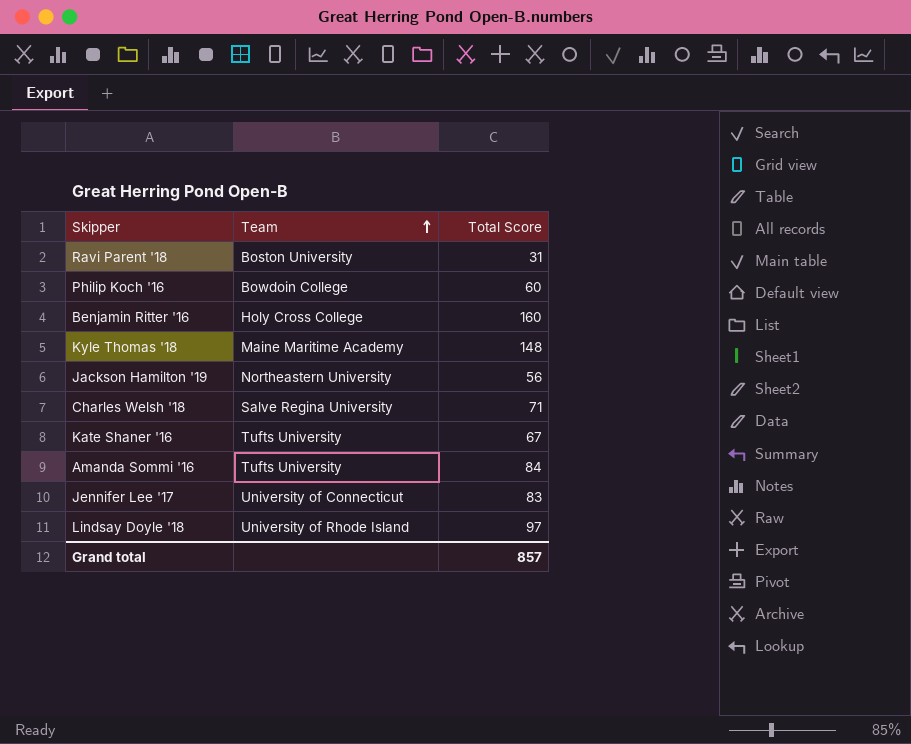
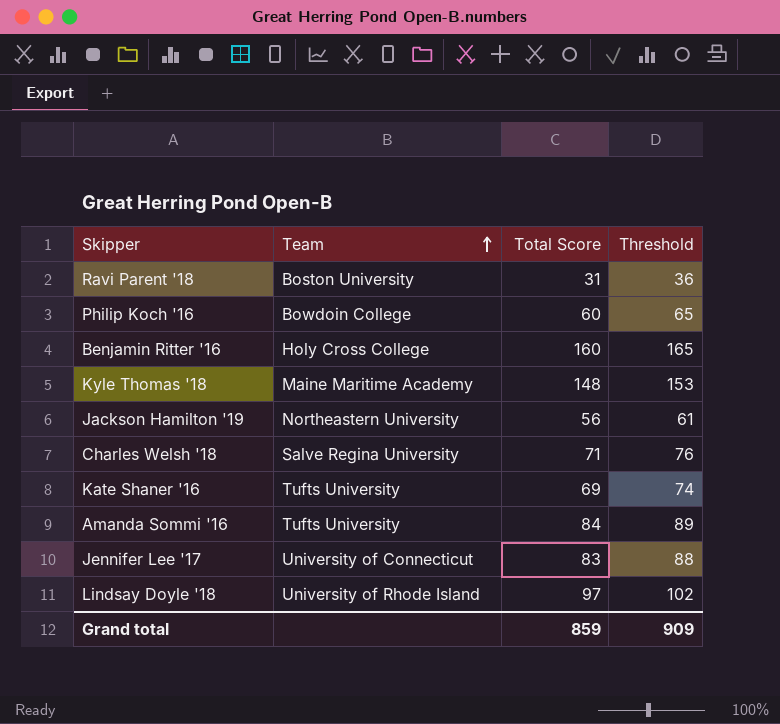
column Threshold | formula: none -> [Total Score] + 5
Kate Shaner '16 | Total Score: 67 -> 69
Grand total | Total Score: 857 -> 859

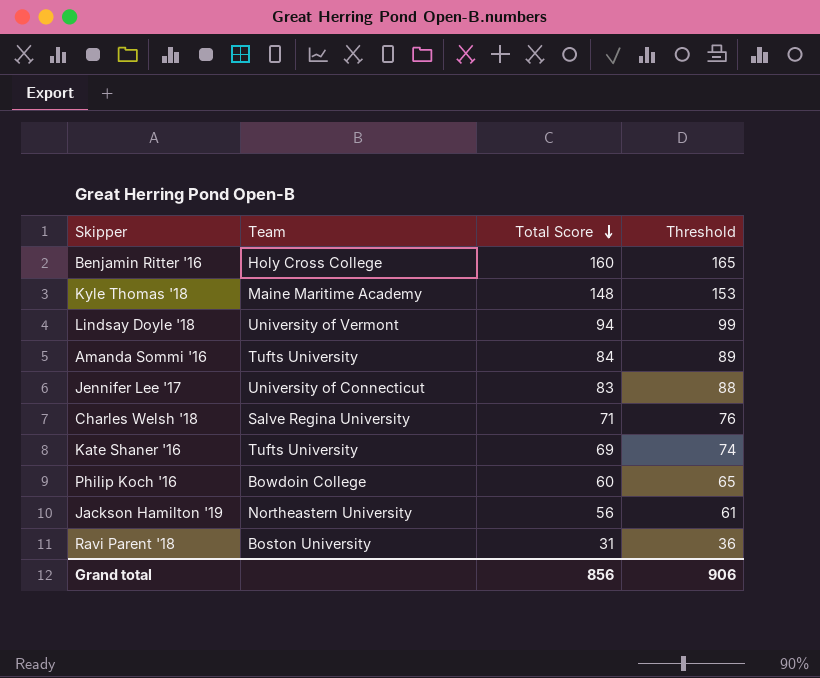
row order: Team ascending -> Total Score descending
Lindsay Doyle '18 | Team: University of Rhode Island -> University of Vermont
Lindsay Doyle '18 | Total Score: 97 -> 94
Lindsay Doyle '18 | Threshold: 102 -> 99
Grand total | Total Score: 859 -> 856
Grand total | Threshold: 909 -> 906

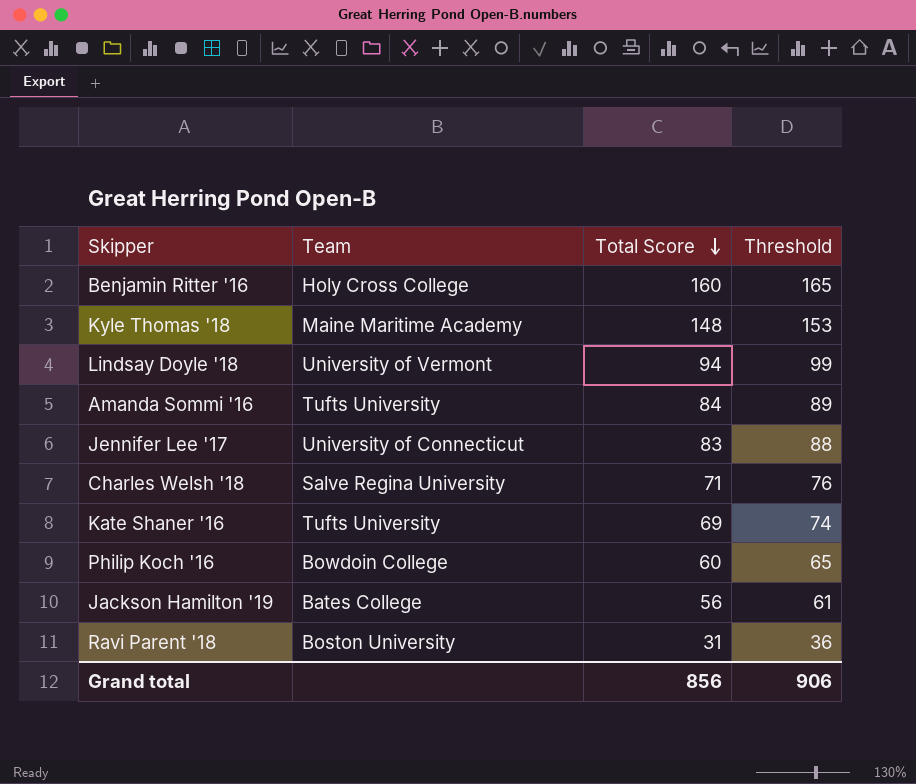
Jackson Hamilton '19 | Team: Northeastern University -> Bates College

::::::::::

• [Action item]:
The lines wanted are those from the one with "Grand total | Total Score: 859 -> 856" to the end of the entries above, repeated exactly, both ends included. Leave out the pictures.

• [Task answer]:
Grand total | Total Score: 859 -> 856
Grand total | Threshold: 909 -> 906

Jackson Hamilton '19 | Team: Northeastern University -> Bates College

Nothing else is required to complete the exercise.